Ingestion
Platform adapters transform scattered digital footprints into a unified timeline. Each adapter knows how to authenticate, paginate, and deduplicate its source — you just point Syke at your data and it handles the rest.
Privacy by design. The content filter runs before events enter SQLite. Credentials and private messages never touch the database. Content that never enters the timeline can never leak to an LLM.
Adapter Pattern
All adapters inherit from BaseAdapter:
class BaseAdapter(ABC):
source: str # Override in subclass: "chatgpt", "github", etc.
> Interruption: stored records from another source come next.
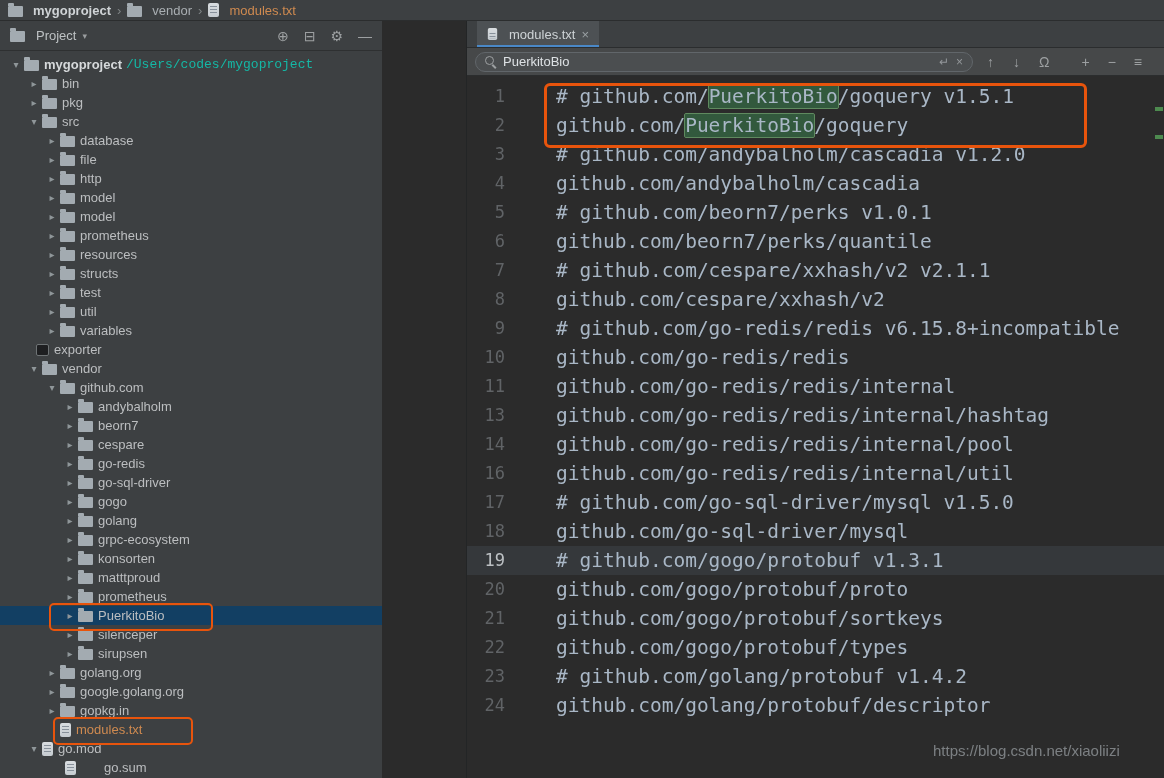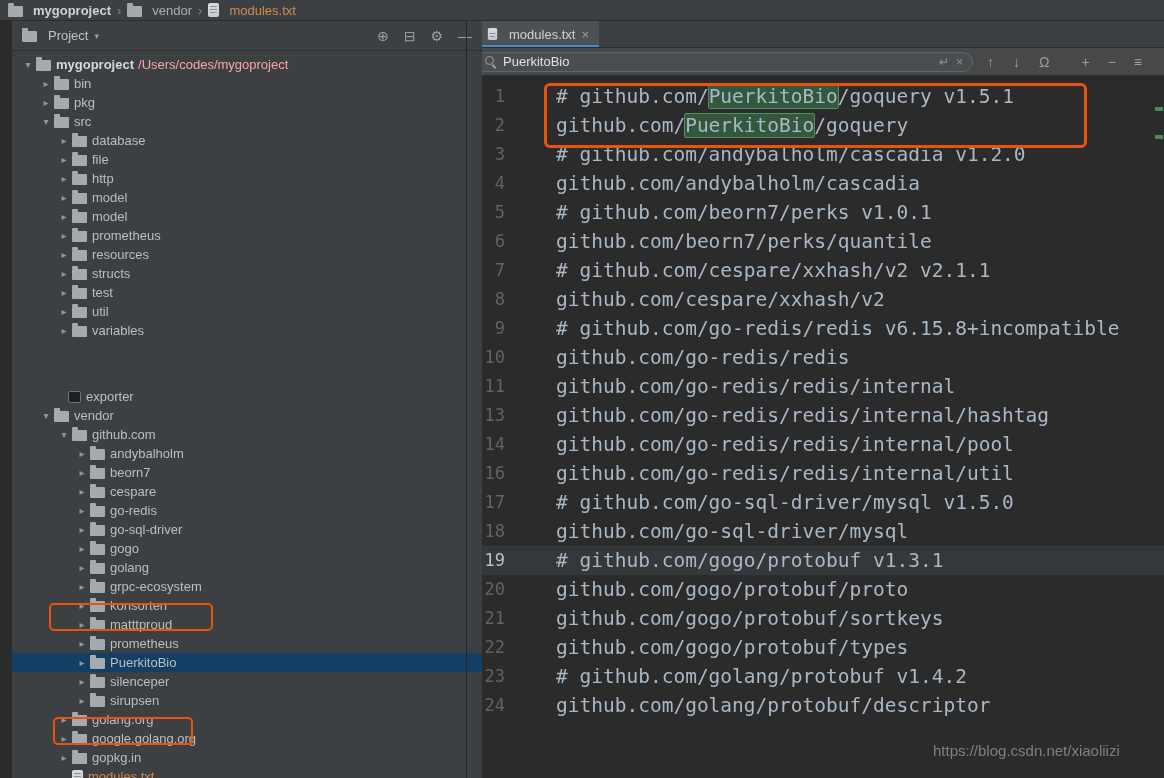--- a/index.html
+++ b/index.html
@@ -23,34 +23,34 @@
   .ic-file::after{content:'';position:absolute;left:2px;right:2px;top:3px;height:9px;
       background:repeating-linear-gradient(#87909a 0 1px,transparent 1px 3px);}
   .ic-console{width:13px;height:12px;background:#1e1f21;border:1px solid #6e7375;border-radius:2px;box-sizing:border-box;}
   .tbtn{color:#9da0a2;font-size:14px;line-height:1;cursor:default;user-select:none;}
   .mag{width:11px;height:11px;position:relative;flex:none;}
   .mag::before{content:'';position:absolute;left:0;top:0;width:7px;height:7px;border:1.5px solid #9da0a2;border-radius:50%;}
   .mag::after{content:'';position:absolute;left:8px;top:8px;width:5px;height:1.6px;background:#9da0a2;
       transform:rotate(45deg);transform-origin:0 0;}
 
   
-  .leftpanel{position:absolute;left:12px;top:21px;width:470px;bottom:0;background:#3d4042;z-index:2;}
+  .leftpanel{position:absolute;left:0;top:21px;width:382px;bottom:0;background:#3d4042;z-index:2;}
   .splitter{position:absolute;left:466px;top:21px;width:1px;bottom:0;background:#232526;z-index:4;}
   .panel-header{height:30px;display:flex;align-items:center;gap:6px;padding:0 10px;
       border-bottom:1px solid #2e3031;font-size:13px;color:#bdc1c3;box-sizing:border-box;}
   .ph-chev{font-size:9px;color:#9a9d9f;}
   .ph-icons{margin-left:auto;display:flex;gap:15px;align-items:center;}
   .tree{position:absolute;top:30px;left:0;right:0;bottom:0;overflow:hidden;padding-top:4px;
       font-size:13px;color:#bcbec0;}
   .tree-row{display:flex;align-items:center;height:19px;white-space:nowrap;box-sizing:border-box;}
   .tree-row.selected{background:#123f63;}
   .chev{width:16px;flex:none;font-size:10px;color:#8f9699;text-align:center;line-height:1;}
   .tlabel{margin-right:4px;}
   .tlabel.bold{font-weight:bold;color:#d6d9db;}
-  .tsuffix{color:#fca5a5;}
+  .tsuffix{color:#14b8a6;font-family:Liberation Mono, monospace;}
 
   
   .editor{position:absolute;left:467px;top:21px;right:0;bottom:0;background:#2b2b2b;}
   .tabbar{height:27px;background:#3d4042;border-bottom:1px solid #2b2d2e;display:flex;
       align-items:stretch;padding-left:10px;box-sizing:border-box;}
   .tab{display:flex;align-items:center;gap:6px;padding:0 10px;background:#4d5154;
       box-shadow:inset 0 -2px 0 #4a88c7;font-size:13px;color:#ced3d6;}
   .tab .ic-file{transform:scale(.85);}
   .tab-close{color:#9aa0a3;font-size:13px;line-height:1;}
   .searchbar{height:28px;background:#464849;border-bottom:1px solid #2b2d2e;display:flex;
@@ -188,21 +188,21 @@
         <div class="tree-row" style="padding-left: 44px;">
           <span class="chev">▸</span>
           <span class="ic ic-folder"></span>
           <span class="tlabel">util</span>
         </div>
         <div class="tree-row" style="padding-left: 44px;">
           <span class="chev">▸</span>
           <span class="ic ic-folder"></span>
           <span class="tlabel">variables</span>
         </div>
-        <div class="tree-row" style="padding-left: 40px; margin-top: 47px;">
+        <div class="tree-row" style="padding-left: 20px;">
           <span class="chev"></span>
           <span class="ic ic-console"></span>
           <span class="tlabel">exporter</span>
         </div>
         <div class="tree-row" style="padding-left: 26px;">
           <span class="chev">▾</span>
           <span class="ic ic-folder"></span>
           <span class="tlabel">vendor</span>
         </div>
         <div class="tree-row" style="padding-left: 44px;">

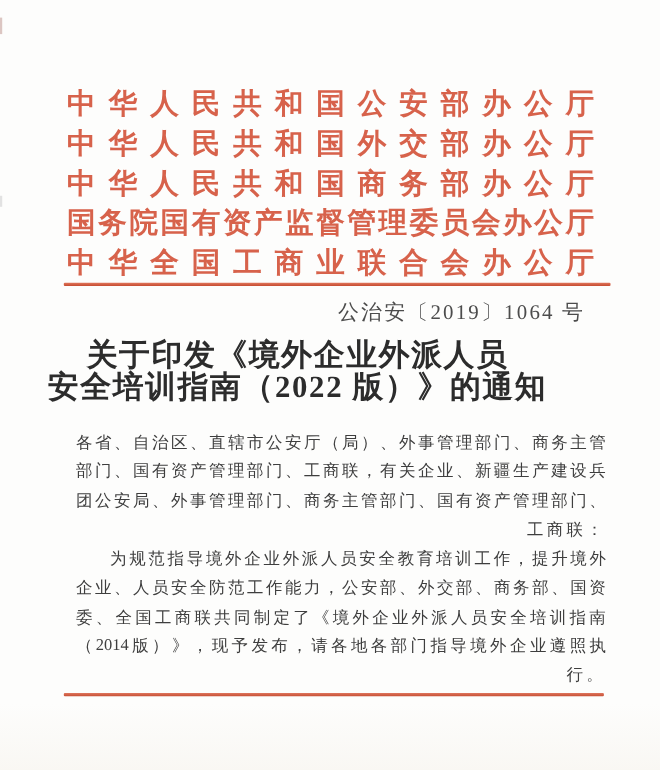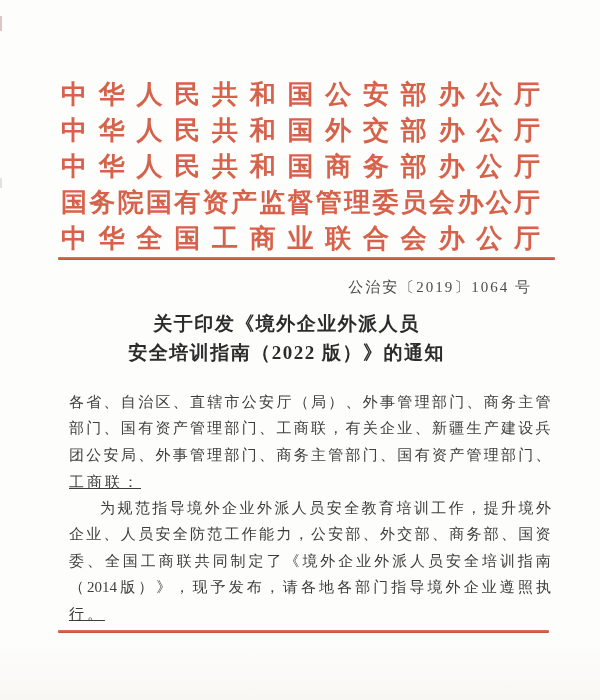--- a/index.html
+++ b/index.html
@@ -43,48 +43,47 @@
   .rule.top{
     left:58px;top:257px;width:497px;
     background:linear-gradient(180deg,#e0775c 0%,#c64b31 100%);
   }
   .rule.bottom{
     left:58px;top:630px;width:491px;
     background:linear-gradient(180deg,#de765e 0%,#c64e33 100%);
   }
 
   .doc-number{
-    position:absolute;top:278px;right:68px;
-    font-size:15px;letter-spacing:2px;color:#4c4c4c;
+    position:absolute;top:271px;right:68px;
+    font-size:19px;letter-spacing:2px;color:#4c4c4c;
     white-space:nowrap;
   }
 
   .title{
     position:absolute;left:0;top:309px;width:541px;
     text-align:center;
-    font-size:19px;font-weight:bold;letter-spacing:1.5px;
-    color:#2c2c2c;line-height:29px;padding-left:16px;
+    font-size:28px;font-weight:bold;letter-spacing:1.5px;
+    color:#2c2c2c;line-height:29px;
   }
 
   
   .body-text{
     position:absolute;left:69px;top:389px;width:482px;
     font-size:15px;color:#3e3e3e;
   }
   .body-line{
     height:26.5px;
     display:flex;justify-content:space-between;align-items:center;
     white-space:nowrap;
   }
   .body-line span{flex:0 0 auto;}
   .body-line.indent{padding-left:31px;}
   .body-line.short{
     display:block;line-height:26.5px;letter-spacing:3px;
-    text-align:left;
-    text-decoration:underline;
+    text-align:right;
   }
 </style>
 </head>
 <body>
 
 <div class="page">
 
   <div class="edge-mark m1"></div>
   <div class="edge-mark m2"></div>
 

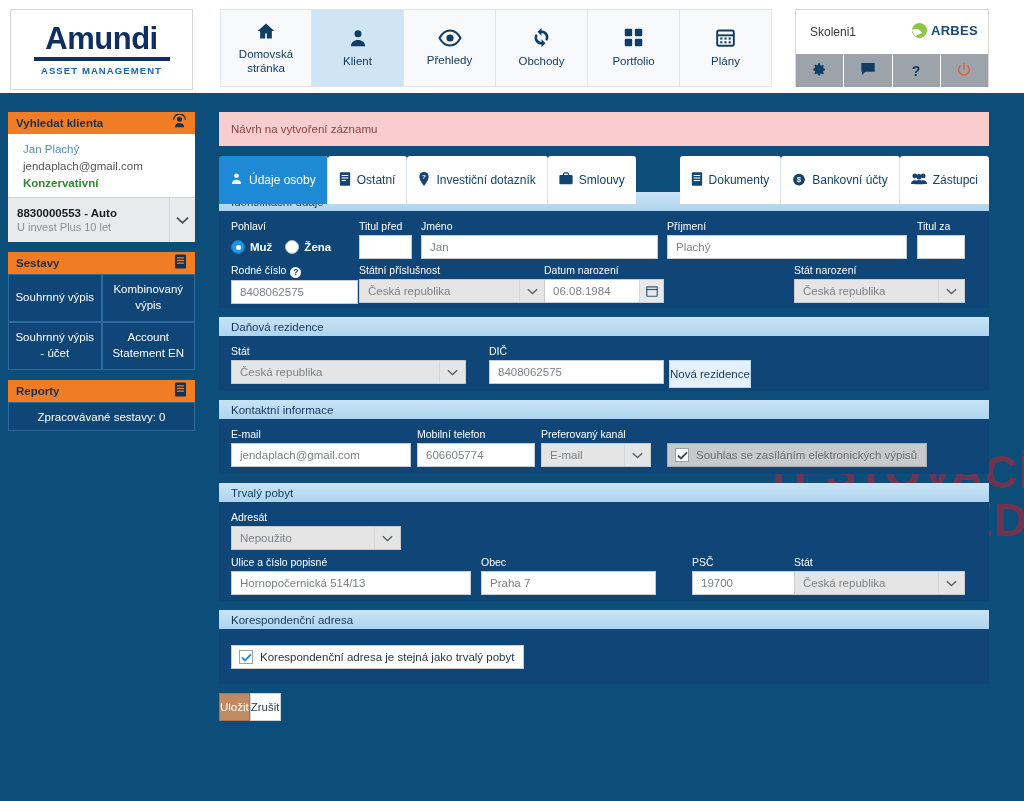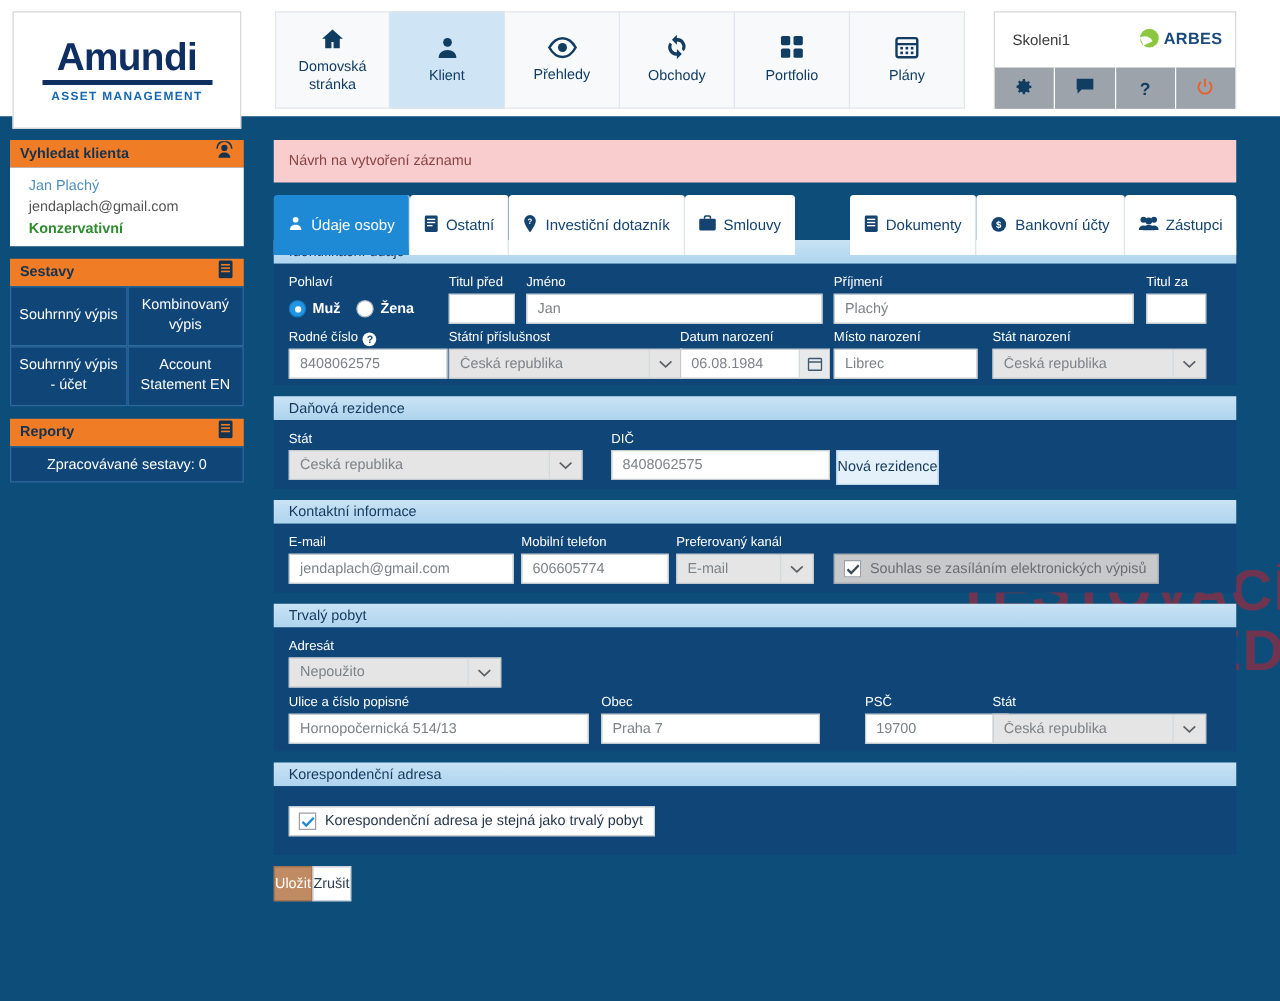--- a/index.html
+++ b/index.html
@@ -11,21 +11,21 @@
     background: #ffffff;
   }
   #app { position: relative; width: 1024px; height: 801px; background: #0d4d7a; }
 
   
   .topbar {
     position: absolute; left: 0; top: 0; width: 1024px; height: 96px;
     background: #ffffff; border-bottom: 3px solid #0d4d7a;
   }
   .logo-box {
-    position: absolute; left: 10px; top: 9px; width: 183px; height: 94px;
+    position: absolute; left: 10px; top: 9px; width: 183px; height: 81px;
     background: #fff; border: 1px solid #d8d8d8;
     display: flex; flex-direction: column; align-items: center; justify-content: center;
   }
   .logo-word {
     font-size: 31px; font-weight: bold; color: #0f2f63; letter-spacing: -0.5px;
     line-height: 1; font-family: "Liberation Sans", sans-serif;
   }
   .logo-rule { width: 136px; height: 4px; background: #0f2f63; margin: 3px 0 4px 0; }
   .logo-sub { font-size: 9.5px; font-weight: bold; color: #1567b0; letter-spacing: 1.1px; }
 
@@ -359,20 +359,31 @@
               <path d="M2.5 9.5a9.5 9.5 0 0 1 19 0" stroke="#15324f" stroke-width="2" fill="none"></path>
             </svg>
         </span>
       </div>
       <div class="panel-body">
         <div class="client-info">
           <div class="ci-name">Jan Plachý</div>
           <div class="ci-mail">jendaplach@gmail.com</div>
           <div class="ci-profile">Konzervativní</div>
         </div>
+        <div class="acct-select">
+          <div class="acct-text">
+            <div class="acct-num">8830000553 - Auto</div>
+            <div class="acct-sub">U invest Plus 10 let</div>
+          </div>
+          <div class="acct-caret">
+            <svg width="13" height="9" viewBox="0 0 14 9" fill="none" stroke="#4a4f55" stroke-width="1.9">
+                <path d="M1 1.5 7 7l6-5.5"></path>
+              </svg>
+          </div>
+        </div>
       </div>
     </div>
 
     <div class="panel">
       <div class="panel-head">
         <span class="ptitle">Sestavy</span>
         <span>
           <svg width="13" height="15" viewBox="0 0 16 19" fill="#15324f">
               <rect x="1" y="0.5" width="14" height="18" rx="1.6"></rect>
               <g fill="#f07d26">
@@ -569,24 +580,20 @@
             <span class="dval">06.08.1984</span>
             <span class="dicon">
               <svg width="12" height="12" viewBox="0 0 16 16" fill="none">
                   <rect x="1" y="2.4" width="14" height="12.6" rx="1" stroke="#3e5870" stroke-width="1.6"></rect>
                   <path d="M1 6h14" stroke="#3e5870" stroke-width="1.6"></path>
                 </svg>
             </span>
           </div>
         </div>
 
-        <div class="fgroup" style="left:448px; top:53px; width:115px;">
-          <div class="flabel">Místo narození</div>
-          <div class="finput">Librec</div>
-        </div>
 
         <div class="fgroup" style="left:575px; top:53px; width:171px;">
           <div class="flabel">Stát narození</div>
           <div class="fselect">
             <span class="selval">Česká republika</span>
             <span class="selcaret">
               <svg width="11" height="7" viewBox="0 0 14 9" fill="none" stroke="#5a6066" stroke-width="1.8">
                   <path d="M1 1.5 7 7l6-5.5"></path>
                 </svg>
             </span>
def __init__(self, db: SykeDB, user_id: str):
...
@abstractmethod
def ingest(self, **kwargs) -> IngestionResult:
...Events are stored in SQLite with deduplication by external_id. Re-ingesting the same source is safe — duplicates are skipped.
Content Filter
Runs before events enter the database. Two checks:
- Credential patterns: API keys, tokens, passwords, SSH keys stripped via regex
- Private messaging: WhatsApp logs, DMs detected and skipped entirely
Adapters
Claude Code
Dual-store adapter. Reads both:
- Project-level transcripts (
.claude/in each project) - Global transcript store (
~/.claude/)
Uses DFS path resolution to map transcript IDs to project directories. Produces one event per session — not per message.
ChatGPT
Parses the ZIP export from ChatGPT’s data export feature. Reads conversations.json from the ZIP, extracts conversations, timestamps, and topics.
GitHub
REST API with pagination. Reads repos, issues, PRs, stars, README content, and activity events (which include push events with commit data). There is no dedicated commit API call — commit information comes from PushEvent payloads in the events feed. Works with public data by default; add GITHUB_TOKEN for private repos.
Gmail
OAuth adapter with two auth strategies:
gogCLI tool (if installed)- Python
google-auth-oauthlibfallback
Reads subjects, snippets, and labels. Message bodies are not stored — only metadata.